All synopsis quotes are from Amazon
1. The Signature of All Things by Elizabeth Gilbert
The Publisher’s Version
“…Alma (who inherits both her father’s money and his mind), ultimately becomes a botanist of considerable gifts herself. As Alma’s research takes her deeper into the mysteries of evolution, she falls in love with a man named Ambrose Pike who makes incomparable paintings of orchids and who draws her in the exact opposite direction—into the realm of the spiritual, the divine, and the magical. Alma is a clear-minded scientist; Ambrose a utopian artist—but what unites this unlikely couple is a desperate need to understand the workings of this world and the mechanisms behind all life.
Exquisitely researched and told at a galloping pace, The Signature of All Things soars across the globe….

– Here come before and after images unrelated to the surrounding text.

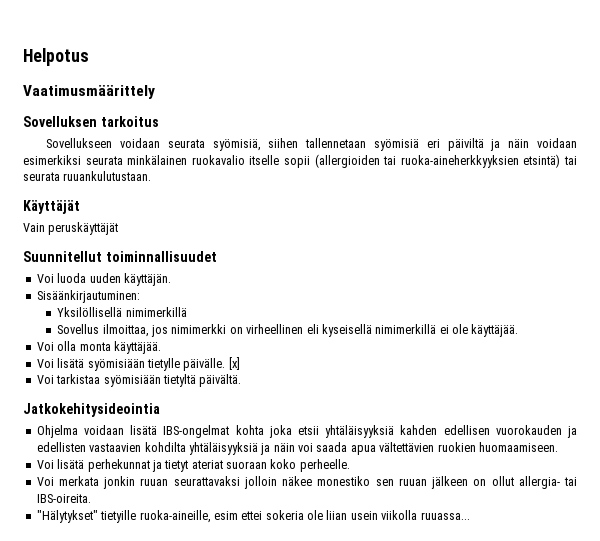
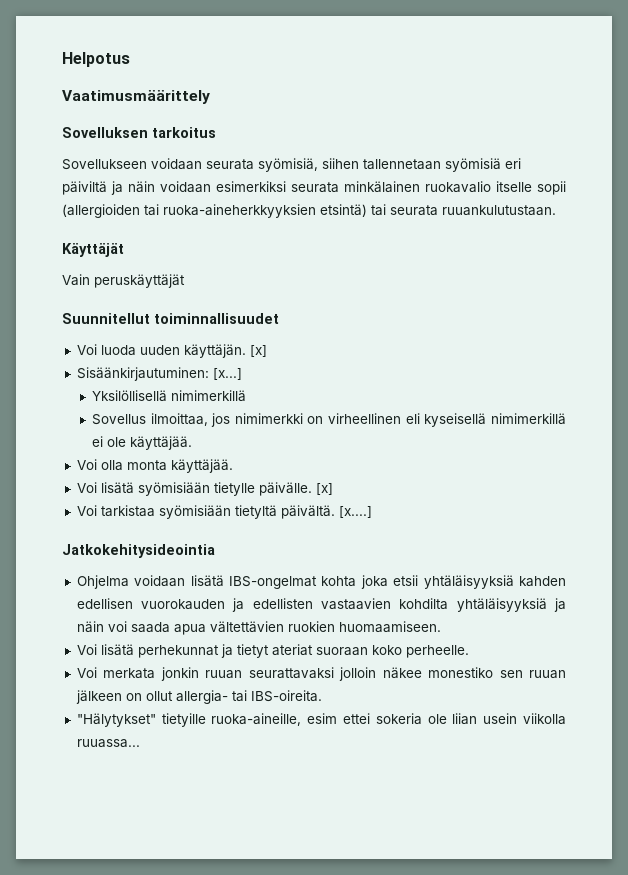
(171, 279) none -> [249,345,267,357] [x]
(140, 296) none -> [212,368,242,380] [x...]
(242, 380) none -> [338,506,372,518] [x....]

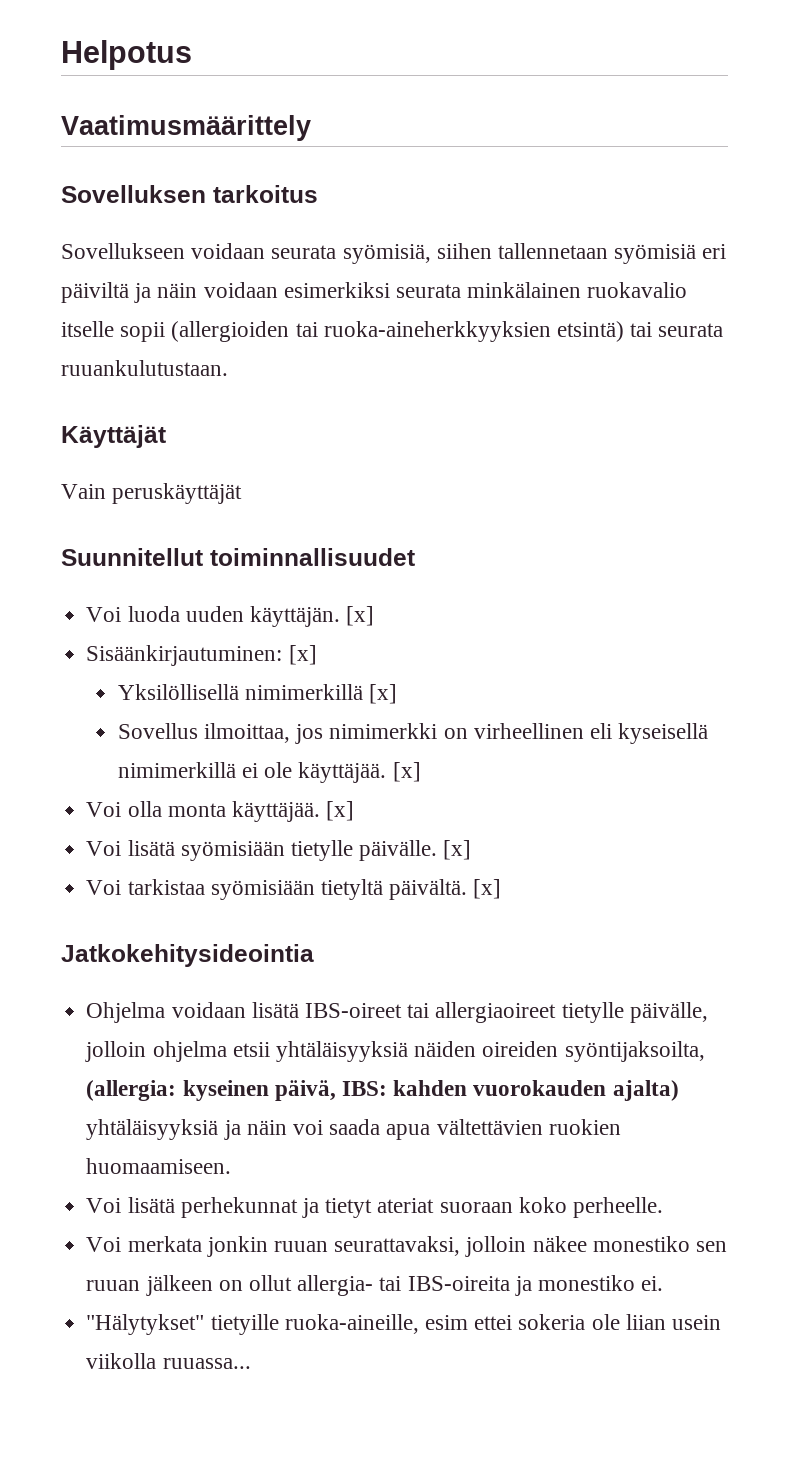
[212,368,242,380] [x...] -> [288,645,317,665] [x]
(246, 396) none -> [369,684,398,704] [x]
(192, 443) none -> [392,762,421,782] [x]
(233, 466) none -> [326,801,355,821] [x]
[338,506,372,518] [x....] -> [473,879,502,899] [x]
[229,575,566,589] [76,598,449,612] IBS-ongelmat kohta joka etsii yhtäläisyyksiä kahden edellisen vuorokauden ja edellisten vastaavien kohdilta -> [304,1002,708,1023] [85,1041,705,1062] [86,1080,679,1101] IBS-oireet tai allergiaoireet tietylle päivälle, jolloin ohjelma etsii yhtäläisyyksiä näiden oireiden syöntijaksoilta, (allergia: kyseinen päivä, IBS: kahden vuorokauden ajalta)
[248,667,334,679] seurattavaksi -> [334,1236,461,1256] seurattavaksi,
[250,690,322,702] IBS-oireita. -> [407,1275,664,1296] IBS-oireita ja monestiko ei.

Spinster botanist, finally marries a man who won’t have her. Spends an entire chapter masturbating in a library closet. Finally achieves her life’s ambition to perform oral sex on a man.
NOTE: I did finish this one.
2. Scarlett by Alexandra Ripley
“Picks up the story begun in Margaret Mitchell”s classic “Gone With the Wind”. What happens to Ashley now that Melanie is gone? Does Scarlett find a way to get Rhett back?”
One of the worst books ever published. Utterly awful. Too bad for words. The t.v. version wasn’t even saved by having Timothy Dalton as Rhett or Joanne Whalley as Scarlett.. It was as embarrassing as the book.
Note: I read it all.
3. Churchill and the King by Kenneth Weisbrode
“The political and personal relationship between King George VI and Winston Churchill during World War II is one that has been largely overlooked throughout history, yet the trust and loyalty these men shared helped Britain navigate its perhaps most trying time.
Despite their vast differences, the two men met weekly and found that their divergent virtues made them a powerful duo. The king’s shy nature was offset by Churchill’s willingness to cast himself as the nation’s savior. Meanwhile, Churchill’s complicated political past was given credibility by the king’s embrace and counsel. Together as foils, confidants, conspirators, and comrades, the duo guided Britain through war while reinspiring hope in the monarchy, Parliament, and the nation itself. Books about these men as individuals could fill a library, but Kenneth Weisbrode’s study of the unique bond between them is the first of its kind.”
Someone forgot to tell the author that the conversations between the King and his Prime Minster are confidential. They are not shared or recorded unless in a private diary. This made for a book that added nothing to what was already known about the relationship between George VI and Churchill.
4. Dinner With Edward by Isabel Vincent
“As Edward and Isabel meet weekly for the glorious dinners that Edward prepares, he shares so much more than his recipes for apple galette or the perfect martini, or even his tips for deboning poultry. Edward is teaching Isabel the luxury of slowing down and taking the time to think through everything she does, to deconstruct her own life, cutting it back to the bone and examining the guts, no matter how messy that proves to be. Dinner with Edward is a book about love and nourishment, and about how dinner with a friend can, in the words of M. F. K. Fisher, “sustain us against the hungers of the world.”
I didn’t finish it. Either it is delightful or so pretentious I can’t take it. It has that Manhattan-superiority to it. Like only the cool people will really understand. Yet other parts nearly made me cry with the friendship and sweetness. I gave up.
5. You’ll Grow Out of It by Jessi Klein
“As both a tomboy and a late bloomer, comedian Jessi Klein grew up feeling more like an outsider than a participant in the rites of modern femininity.In YOU’LL GROW OUT OF IT, Klein offers-through an incisive collection of real-life stories-a relentlessly funny yet poignant take on a variety of topics she has experienced along her strange journey to womanhood and beyond. These include her “transformation from Pippi Longstocking-esque tomboy to are-you-a-lesbian-or-what tom man,” attempting to find watchable porn, and identifying the difference between being called “ma’am” and “miss” (“Miss sounds like you weigh ninety-nine pounds”). Raw, relatable, and consistently hilarious, YOU’LL GROW OUT OF IT is a one-of-a-kind book by a singular and irresistible comic voice.”
As a heterosexual woman who adores men, but always gets to be “the friend” I had high hopes for this book. But the sea of hipster profanity left me wanting to run to a Bible Study. Honestly, how is saying Fuck-shit-cunt-pussy all the time “creative” let alone “funny?” The intro was the best part. I did get a few good laughs, such as how hard it is to get and maintain a tennis ball butt. The rest, not so much. Yes, it takes work to look like this, but Dolly Parton said that back in Steel Magnolias–its not news. There was so much promise in exploring how a tom boy can grow up and still be a happily heterosexual woman, wife and mom. But it was all about “me” [Jessi] her potty mouth and, naturally, how fab NYC is. There’s life outside of NYC people. Honestly.